- O banco Itaú estima que a tarifa efetiva dos Estados Unidos sobre importações brasileiras é de 30%, considerando uma sobretaxa de 50% e 694 isenções, principalmente no setor de aeronaves.
- O impacto no PIB brasileiro é projetado em 0,1%.
- O governo Lula teme novas sanções de Donald Trump e discute cortes na taxa de juros nos Estados Unidos.
- O economista-chefe do Itaú Unibanco, Mário Mesquita, acredita que os cortes na taxa de juros não serão tão profundos quanto o esperado devido à robustez da economia americana.
- O Itaú projeta um crescimento do PIB brasileiro de 2,2% em 2025 e de 1,5% em 2026, com o IPCA previsto em 5,1% em 2025.

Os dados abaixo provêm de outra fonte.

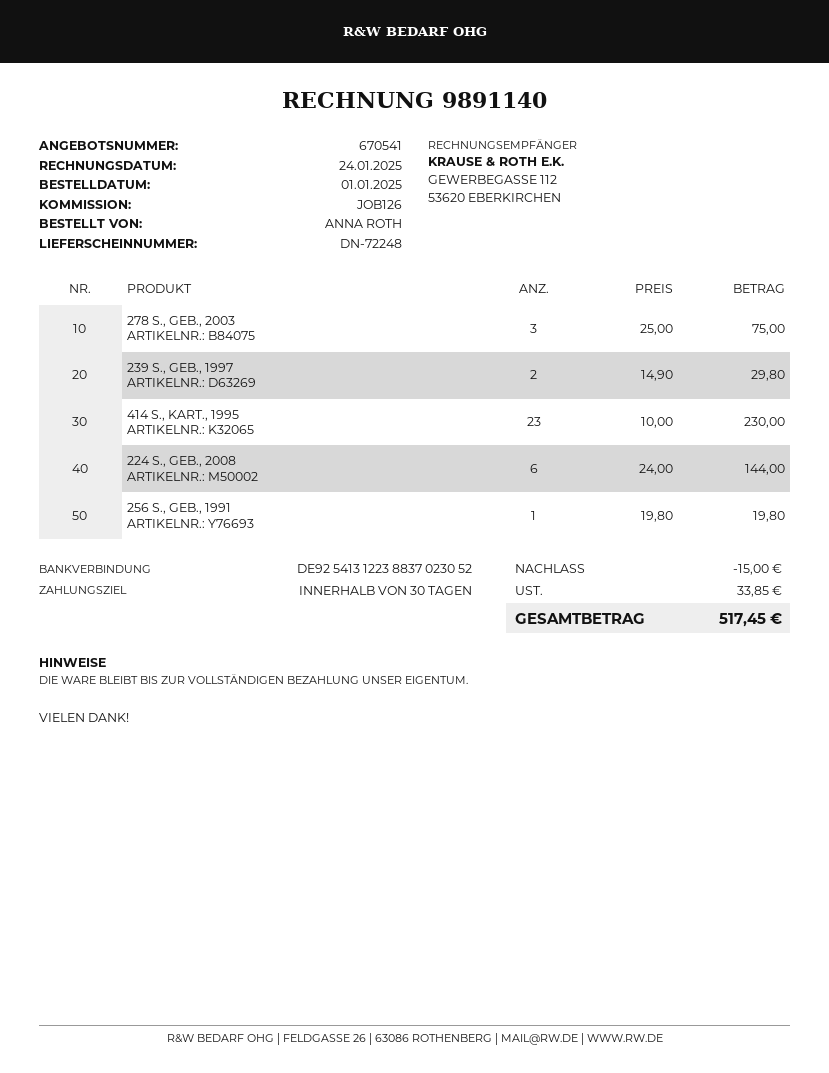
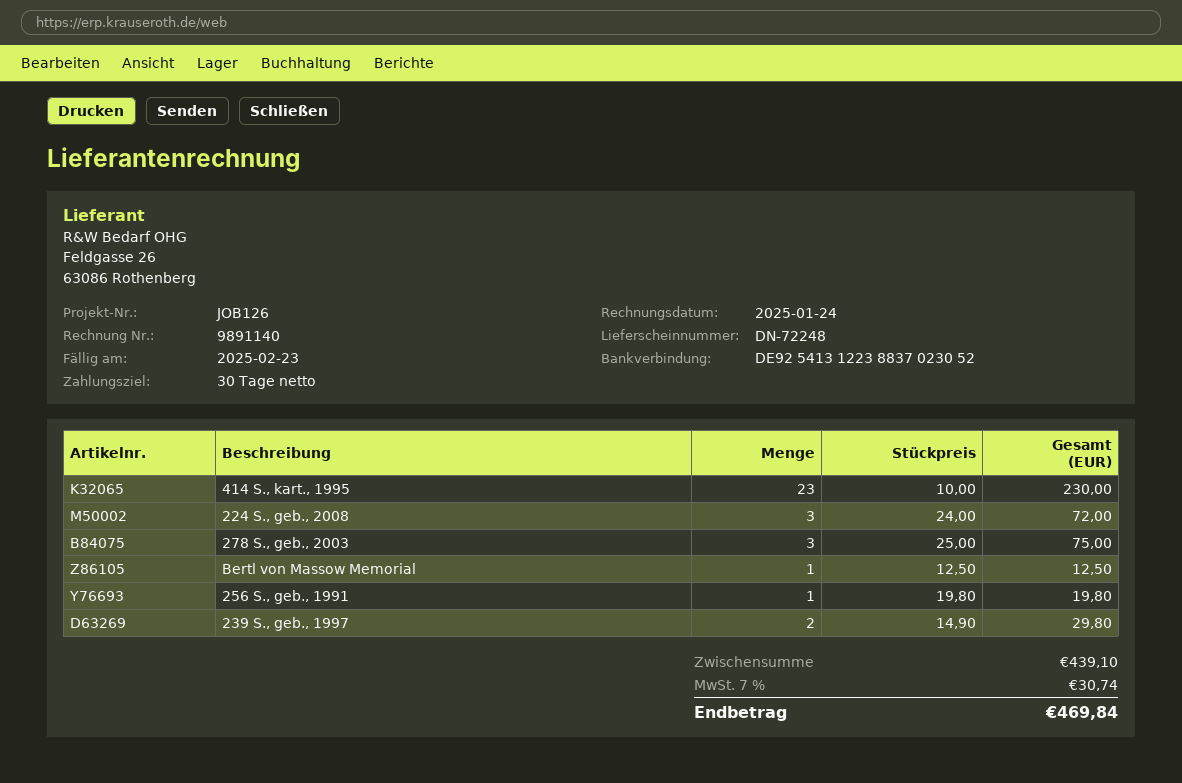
224 S., GEB., 2008: 6 x 24.00 = 144.00 -> 3 x 24.00 = 72.00
Bertl von Massow Memorial: none -> 1 x 12.50 = 12.50
discount: 15.00 -> none
tax: 33.85 -> 30.74
total: 517.45 -> 469.84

A tarifa efetiva dos Estados Unidos sobre importações brasileiras foi estimada em 30% pelo banco Itaú, conforme dados divulgados nesta quarta-feira, 27. Essa taxa considera a sobretaxa de 50% imposta por Washington e as 694 isenções anunciadas pelo governo de Donald Trump, especialmente no setor de aeronaves. A análise do Goldman Sachs corroborou essa estimativa, calculando uma taxa efetiva de 30,8%. O impacto no PIB brasileiro é projetado em 0,1%.

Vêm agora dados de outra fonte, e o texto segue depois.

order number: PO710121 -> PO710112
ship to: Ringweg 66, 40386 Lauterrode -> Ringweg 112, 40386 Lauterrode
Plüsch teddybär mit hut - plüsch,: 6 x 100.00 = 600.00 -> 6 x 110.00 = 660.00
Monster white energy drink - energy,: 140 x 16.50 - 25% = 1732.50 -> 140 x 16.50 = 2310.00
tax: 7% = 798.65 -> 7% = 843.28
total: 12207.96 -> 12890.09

Mário Mesquita, economista-chefe do Itaú Unibanco, destacou que o cálculo atual não leva em conta possíveis aumentos nas tarifas. O governo Lula, por sua vez, expressa preocupação com a possibilidade de novas sanções econômicas de Trump, especialmente em meio ao julgamento de Bolsonaro, que se inicia em setembro. Além disso, a recente decisão do ministro Flávio Dino, do STF, que limita a validade de ordens judiciais estrangeiras, também gera apreensão.
Impacto Econômico
As tarifas americanas devem provocar um choque de oferta e um efeito inflacionário nos EUA, o que pode restringir os cortes na taxa de juros. Apesar disso, há uma expectativa de redução nas taxas em setembro, conforme indicado por Jerome Powell, presidente do Banco Central americano. Mesquita acredita que os cortes não serão tão profundos quanto o mercado espera, devido à robustez da economia e ao baixo desemprego.
Os economistas do Itaú também preveem uma possível valorização do real em relação ao dólar, que já caiu 11,96% desde o início do ano. Mesquita afirmou que o real se fortaleceu em linha com outras moedas, mas as contas externas do Brasil e as tensões tarifárias com os EUA podem limitar essa valorização.
Projeções Futuras
O banco projeta um crescimento do PIB brasileiro de 2,2% em 2025, abaixo da previsão do Ministério da Fazenda, que é de 2,5%. Para 2026, a expectativa é de 1,5%. O IPCA deve ultrapassar a meta do Banco Central em 2025, fechando o ano em 5,1%, e convergir para 4,4% em 2026. A economista Julia Gottlieb, parte da equipe de Mesquita, prevê que o Banco Central comece a cortar juros no primeiro trimestre de 2026, com a taxa projetada em 15% ao final deste ano e 12,75% em 2026.